4. Carl Paladino. Take your pick from any of his greatest (baseball bat) hits. Every time he opened his mouth it was anybody’s guess what would come out.

5. “Some of you look a little more Asian to me.” Sharron Angle, responding to a group of Latino students about one in her series of racially offensive ads, tried to prove her color-blindness, and failed miserably. And lost the race to another of our favorite gaffe-makers, Harry Reid.

6. What’s with Barbara Boxer’s hair? Has the Feminist Movement taught us nothing? Carly Fiorina, while waiting to be interviewed during her race against incumbent senator Barbara Boxer, “forgot” her mike was on and said, “Saw Barbara Boxer briefly on television this morning and said what everyone says, God what is that hair?” Dear, oh, dear. Haven’t we learned our lessons from folks who’ve dumped on Hilary’s pantsuits? And why do women do this to each other? You’d think as a CEO Fiorina would be a tad more savvy.

7. “This is Reagan country, and perhaps it was destiny that the man who went to California’s Eureka College would become so woven within and interlinked to the Golden State.” So sayeth Sarah Palin. Except Eureka’s in Illinois, and Reagan didn’t move to California until five years after he graduated. Oops.

8. “The Hottest Member.” During a fundraiser hosted by New York City Mayor Michael Bloomberg, Senator Harry Reid referred to New York’s junior senator, Kirsten Gillibrand, as “our hottest member.” She was sitting only a few feet away at the time. One of Reid’s spokes-bots later clarified, “What can I say, she made The Hill’s ‘Most Beautiful’ list.

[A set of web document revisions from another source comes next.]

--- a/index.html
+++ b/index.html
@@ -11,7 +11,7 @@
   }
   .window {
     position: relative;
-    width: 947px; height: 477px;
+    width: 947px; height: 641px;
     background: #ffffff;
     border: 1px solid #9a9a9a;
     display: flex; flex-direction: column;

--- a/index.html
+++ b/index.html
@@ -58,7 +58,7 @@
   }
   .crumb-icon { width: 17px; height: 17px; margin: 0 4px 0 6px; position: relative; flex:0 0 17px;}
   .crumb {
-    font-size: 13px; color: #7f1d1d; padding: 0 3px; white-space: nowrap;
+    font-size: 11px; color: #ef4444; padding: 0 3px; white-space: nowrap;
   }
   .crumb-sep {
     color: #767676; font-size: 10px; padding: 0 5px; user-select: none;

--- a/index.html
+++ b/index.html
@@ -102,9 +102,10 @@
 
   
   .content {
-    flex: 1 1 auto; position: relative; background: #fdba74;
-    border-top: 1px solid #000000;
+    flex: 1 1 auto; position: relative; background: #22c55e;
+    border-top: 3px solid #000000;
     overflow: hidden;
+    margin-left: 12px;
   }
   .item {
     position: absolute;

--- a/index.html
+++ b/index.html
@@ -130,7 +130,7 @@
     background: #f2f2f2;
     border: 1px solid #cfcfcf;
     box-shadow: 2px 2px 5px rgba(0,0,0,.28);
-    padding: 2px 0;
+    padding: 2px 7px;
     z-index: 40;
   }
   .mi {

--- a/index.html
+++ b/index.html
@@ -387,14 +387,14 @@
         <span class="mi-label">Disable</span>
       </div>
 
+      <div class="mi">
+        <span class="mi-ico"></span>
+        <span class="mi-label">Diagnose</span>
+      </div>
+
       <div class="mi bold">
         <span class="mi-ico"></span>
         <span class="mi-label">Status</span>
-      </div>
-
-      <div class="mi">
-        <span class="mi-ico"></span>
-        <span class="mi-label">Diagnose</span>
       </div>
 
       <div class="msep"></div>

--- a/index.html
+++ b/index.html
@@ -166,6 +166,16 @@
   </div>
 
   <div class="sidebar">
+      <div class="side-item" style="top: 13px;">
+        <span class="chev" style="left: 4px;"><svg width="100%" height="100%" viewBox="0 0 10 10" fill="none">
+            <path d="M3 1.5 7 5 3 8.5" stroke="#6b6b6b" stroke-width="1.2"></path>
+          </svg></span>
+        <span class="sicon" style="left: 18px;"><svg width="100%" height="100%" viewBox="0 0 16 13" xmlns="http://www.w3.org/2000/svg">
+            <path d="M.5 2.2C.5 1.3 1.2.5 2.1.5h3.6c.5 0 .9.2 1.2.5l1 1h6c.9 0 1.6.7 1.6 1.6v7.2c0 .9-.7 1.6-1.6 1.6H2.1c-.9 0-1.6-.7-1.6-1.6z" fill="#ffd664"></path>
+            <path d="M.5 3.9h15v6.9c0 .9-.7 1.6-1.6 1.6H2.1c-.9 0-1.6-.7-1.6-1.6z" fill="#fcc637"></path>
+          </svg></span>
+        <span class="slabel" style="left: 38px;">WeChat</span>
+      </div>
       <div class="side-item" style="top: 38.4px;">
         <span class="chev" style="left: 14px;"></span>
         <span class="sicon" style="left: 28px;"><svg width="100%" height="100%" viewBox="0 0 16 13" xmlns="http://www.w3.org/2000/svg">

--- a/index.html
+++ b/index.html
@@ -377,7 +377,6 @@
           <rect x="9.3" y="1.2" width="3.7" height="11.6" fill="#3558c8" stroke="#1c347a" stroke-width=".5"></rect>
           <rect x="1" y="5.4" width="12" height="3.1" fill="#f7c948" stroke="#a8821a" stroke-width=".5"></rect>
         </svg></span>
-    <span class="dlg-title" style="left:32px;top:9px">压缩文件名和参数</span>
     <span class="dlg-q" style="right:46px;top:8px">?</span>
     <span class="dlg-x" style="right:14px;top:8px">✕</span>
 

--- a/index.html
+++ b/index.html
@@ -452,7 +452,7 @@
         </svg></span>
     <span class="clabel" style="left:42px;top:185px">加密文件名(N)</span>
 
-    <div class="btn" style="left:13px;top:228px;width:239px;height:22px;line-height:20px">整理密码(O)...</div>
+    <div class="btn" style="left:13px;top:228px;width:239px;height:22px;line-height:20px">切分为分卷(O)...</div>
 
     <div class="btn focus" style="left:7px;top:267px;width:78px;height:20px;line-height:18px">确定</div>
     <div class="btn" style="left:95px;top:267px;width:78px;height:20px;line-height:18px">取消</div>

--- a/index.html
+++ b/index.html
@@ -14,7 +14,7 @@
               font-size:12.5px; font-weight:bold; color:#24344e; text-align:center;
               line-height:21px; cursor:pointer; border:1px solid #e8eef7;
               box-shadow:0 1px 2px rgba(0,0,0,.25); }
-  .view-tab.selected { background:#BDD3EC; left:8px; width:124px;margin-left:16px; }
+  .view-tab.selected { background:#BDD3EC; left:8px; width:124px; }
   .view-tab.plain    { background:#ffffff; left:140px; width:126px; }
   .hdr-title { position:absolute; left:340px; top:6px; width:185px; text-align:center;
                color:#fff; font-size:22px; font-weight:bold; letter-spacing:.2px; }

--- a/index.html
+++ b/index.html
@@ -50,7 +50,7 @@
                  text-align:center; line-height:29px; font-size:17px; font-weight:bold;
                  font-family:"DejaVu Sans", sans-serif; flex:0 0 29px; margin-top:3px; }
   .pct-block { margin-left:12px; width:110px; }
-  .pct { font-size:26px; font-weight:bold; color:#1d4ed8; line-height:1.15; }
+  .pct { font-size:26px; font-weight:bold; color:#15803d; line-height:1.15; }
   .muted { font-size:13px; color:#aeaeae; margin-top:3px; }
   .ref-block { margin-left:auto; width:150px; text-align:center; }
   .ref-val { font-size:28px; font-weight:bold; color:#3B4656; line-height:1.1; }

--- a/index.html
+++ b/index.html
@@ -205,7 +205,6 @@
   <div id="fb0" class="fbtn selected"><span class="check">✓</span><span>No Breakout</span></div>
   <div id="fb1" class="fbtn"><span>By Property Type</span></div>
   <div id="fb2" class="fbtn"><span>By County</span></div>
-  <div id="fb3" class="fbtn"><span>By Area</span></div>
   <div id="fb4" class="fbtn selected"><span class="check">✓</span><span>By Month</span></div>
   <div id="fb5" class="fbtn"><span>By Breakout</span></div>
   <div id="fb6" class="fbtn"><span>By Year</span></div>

Of course he also went on to praise her skill and tenacity and described her as an effective member of the New York delegation as well.” Of course.

9. Don’t mess with Red Sox Nation. Remember Martha Coakley? She ran against Scott Brown for Ted Kennedy’s seat? She dissed former Sox pitching phenom Curt Schilling by calling him a Yankees fan and the home crowd by sneering at the horrific idea that she should have human contact with the electorate, “..standing outside Fenway Park? In the cold? Shaking hands?” Nah, we don’t remember her either.

Anyone I’ve forgotten? What were your favorite hot mike and brain freeze moments from the past year?